Spahn announced in June he would be introducing a proposal preventing LGBTQ+ youth from being subjected to these treatments. The minister, who is a gay man, claimed the move would show "all those who are struggling with their homosexuality" that "it's OK to be the way you are."
"We have to convince parents to accept their children the way they are and we must take away the worries from young people to feel ashamed," he said earlier this year.

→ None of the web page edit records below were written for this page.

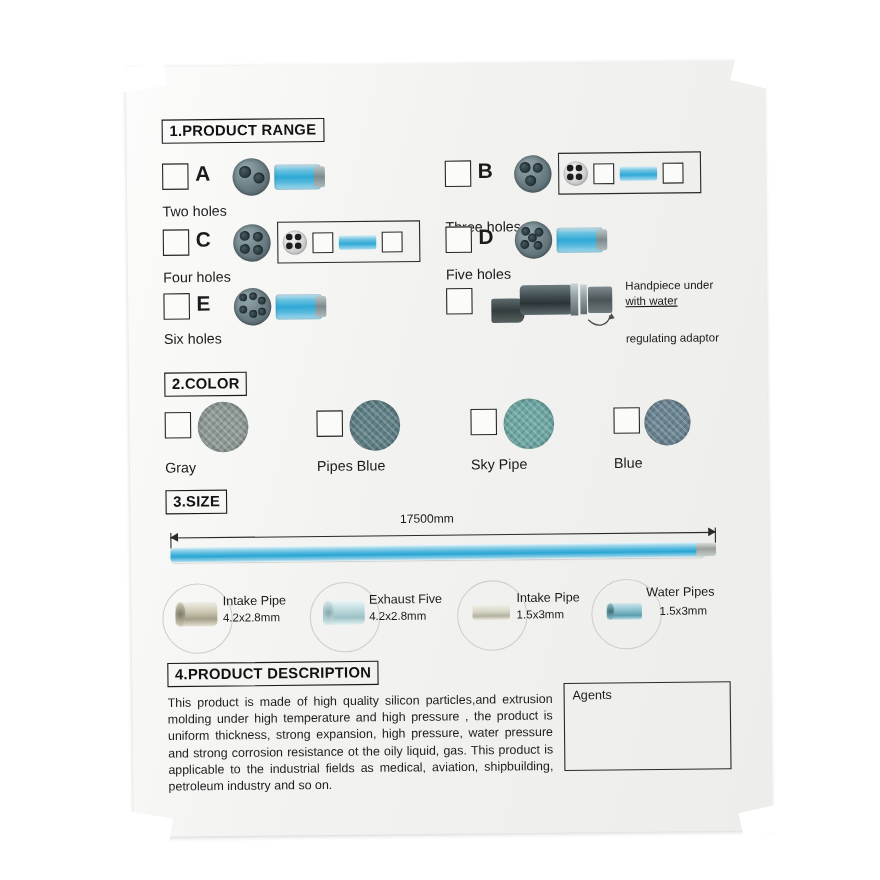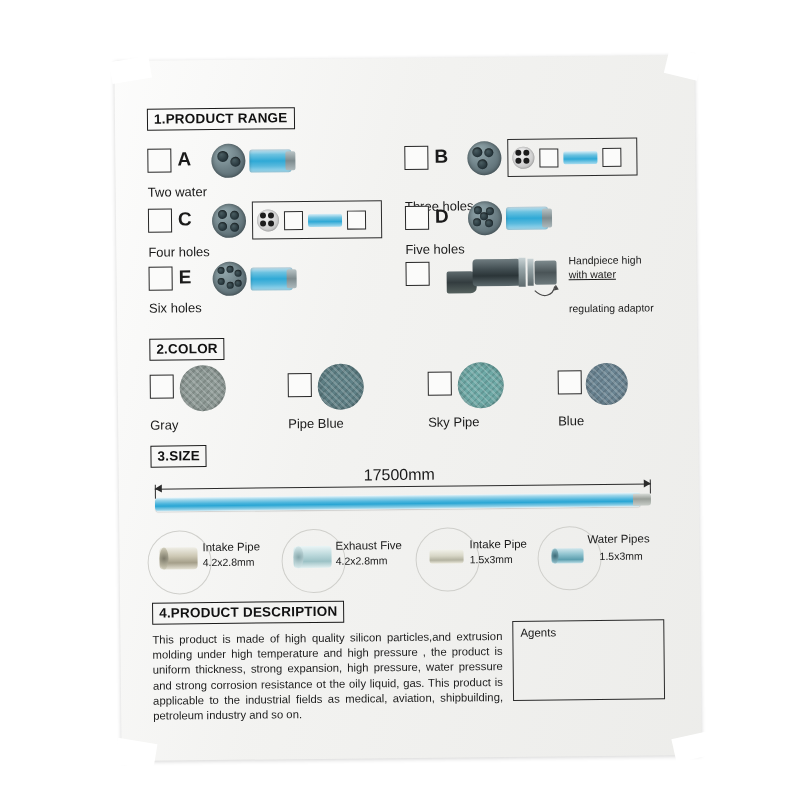--- a/index.html
+++ b/index.html
@@ -268,7 +268,7 @@
   </div>
   <div class="tube" style="left:134px; top:90px; width:42px; height:23px;"></div>
   <div class="tube-cap" style="left:170px; top:92px; width:10px; height:19px;"></div>
-  <div class="lbl" style="left:32px; top:124px;">Two water</div>
+  <div class="lbl" style="left:32px; top:124px;">Two holes</div>
 
   <div class="cbox md" style="left:289px; top:88px;"></div>
   <div class="lbl big" style="left:319px; top:88px;">B</div>

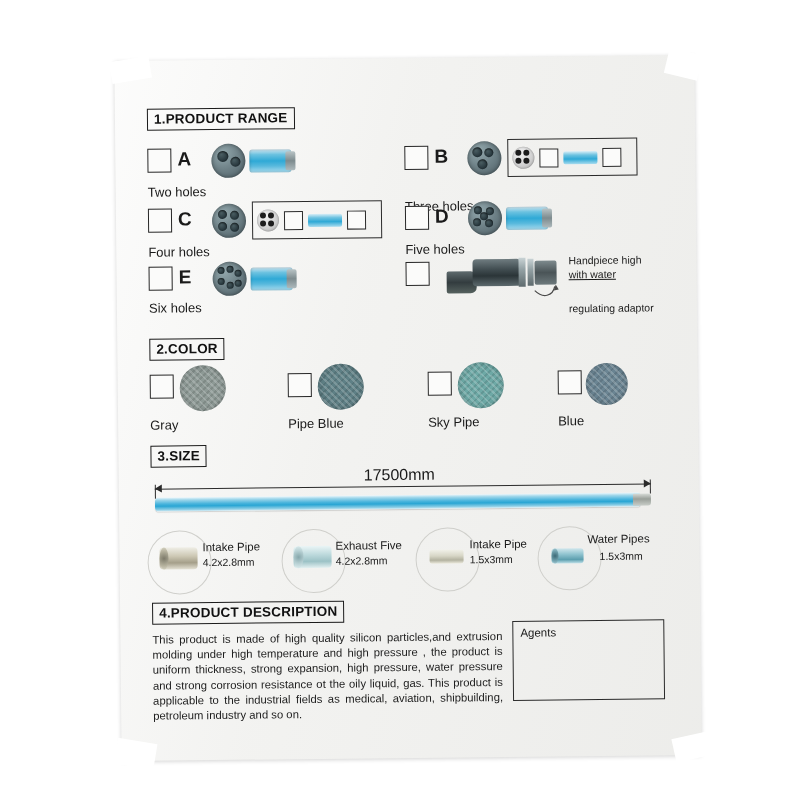--- a/index.html
+++ b/index.html
@@ -350,7 +350,7 @@
       <path d="M107 44 L109 38 L112 43 Z" fill="#4a4a4a"></path>
     </svg>
   </div>
-  <div class="lbl small" style="left:452px; top:198px;">Handpiece high</div>
+  <div class="lbl small" style="left:452px; top:198px;">Handpiece under</div>
   <div class="lbl small" style="left:452px; top:212px;text-decoration:underline;">with water</div>
   <div class="lbl small" style="left:452px; top:226px;margin-top:20px;">regulating adaptor</div>
 

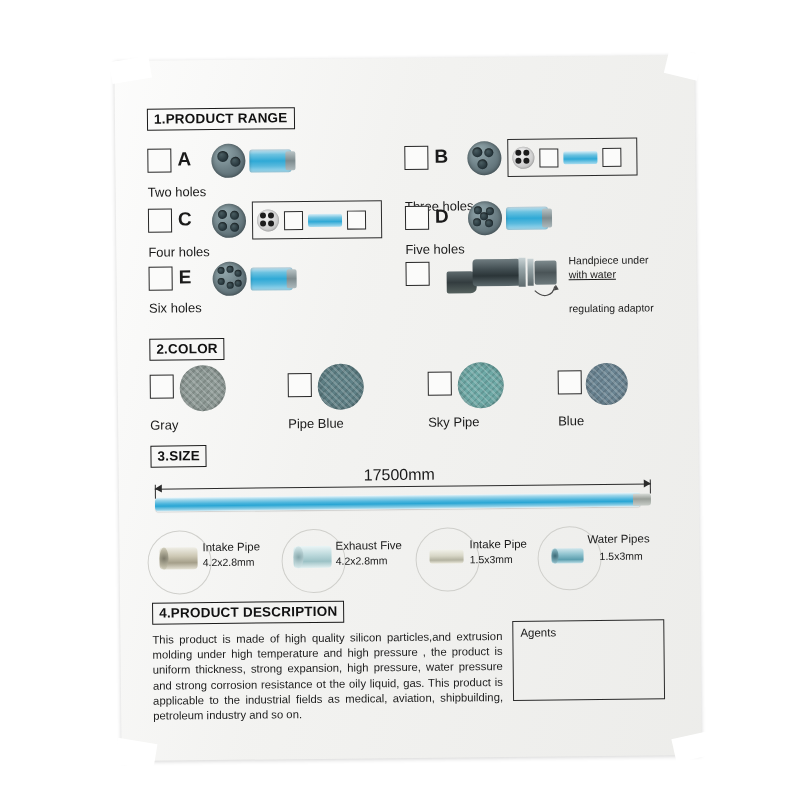--- a/index.html
+++ b/index.html
@@ -362,7 +362,7 @@
 
   <div class="cbox md" style="left:170px; top:314px;"></div>
   <div class="swatch" style="left:200px; top:305px; width:46px; height:46px; background:#5f8086;"></div>
-  <div class="lbl" style="left:170px; top:357px;">Pipe Blue</div>
+  <div class="lbl" style="left:170px; top:357px;">Pipes Blue</div>
 
   <div class="cbox md" style="left:310px; top:314px;"></div>
   <div class="swatch" style="left:340px; top:305px; width:46px; height:46px; background:#6ea9a6;"></div>

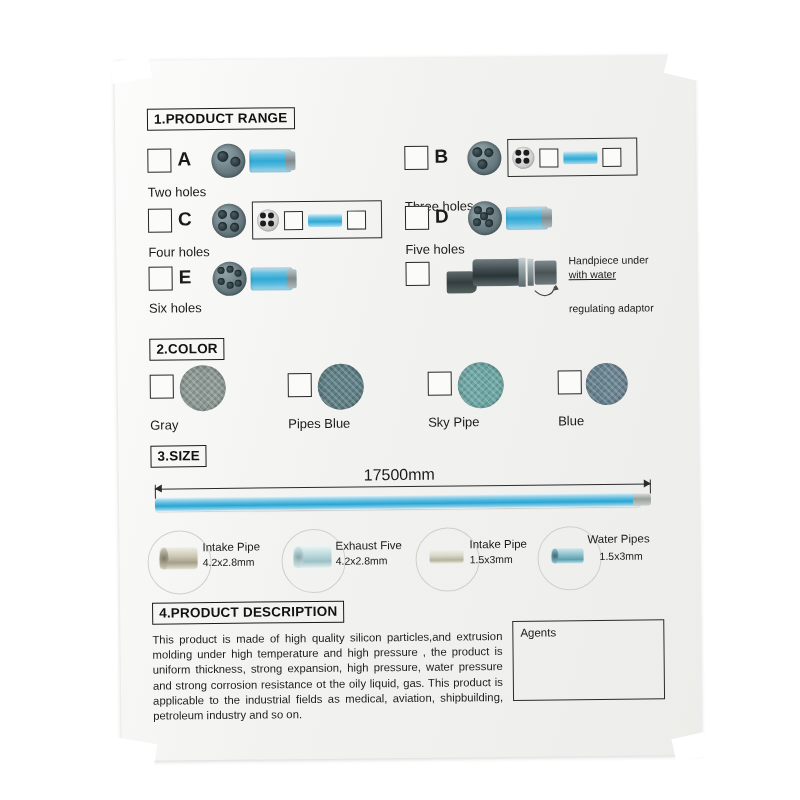--- a/index.html
+++ b/index.html
@@ -374,7 +374,7 @@
 
   <div class="sec-head" style="left:32px; top:385px;">3.SIZE</div>
 
-  <div class="lbl" style="left:245px; top:408px; font-size:16px;">17500mm</div>
+  <div class="lbl" style="left:245px; top:408px; font-size:11px;">17500mm</div>
   <div class="dim-line" style="left:36px; top:428px; width:496px;"></div>
   <div class="dim-arrow left" style="left:36px; top:424px;"></div>
   <div class="dim-arrow right" style="left:525px; top:424px;"></div>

Conversion therapy refers to a loosely defined set of practices ranging from talk therapy to electroshock and water torture, which are intended to "cure" patients of their LGBTQ+ identities. It has been decried as harmful, ineffective, and even deadly by nearly every leading medical association in the United States, and the World Health Organization and United Nations have likened the practice to "torture."
But if passed, Germany's law would not be a complete ban. LGBTQ+ people over the age of 18 are still free to seek conversion treatments.
According to research from the Magnus Hirschfeld Foundation cited by the BBC, more than 1,000 youth and adults are subjected to conversion therapy in Germany each year. In the United States, almost 700,000 people are survivors of the practice.
After the European island of Malta became the first nation in the world to pass a legislative ban on conversion therapy in 2016, other countries have been slow to follow in its footsteps. Ireland, Canada, and the United Kingdom have all discussed potential reforms that would ban the practice, but none has come to fruition. Eighteen U.S. states have outlawed conversion therapy, but it remains legal federally.
Last week, New Zealand Prime Minister Jacinda Ardern said her country would not move to ban conversion therapy, claiming it would conflict with religious freedom.
Although Malta is the only country to pass a bill banning conversion therapy through its parliament, others have taken their own actions to limit the anti-LGBTQ+ practice -- including Argentina, Brazil, Ecuador, Fiji, Samoa, Switzerland, Taiwan, and Uruguay.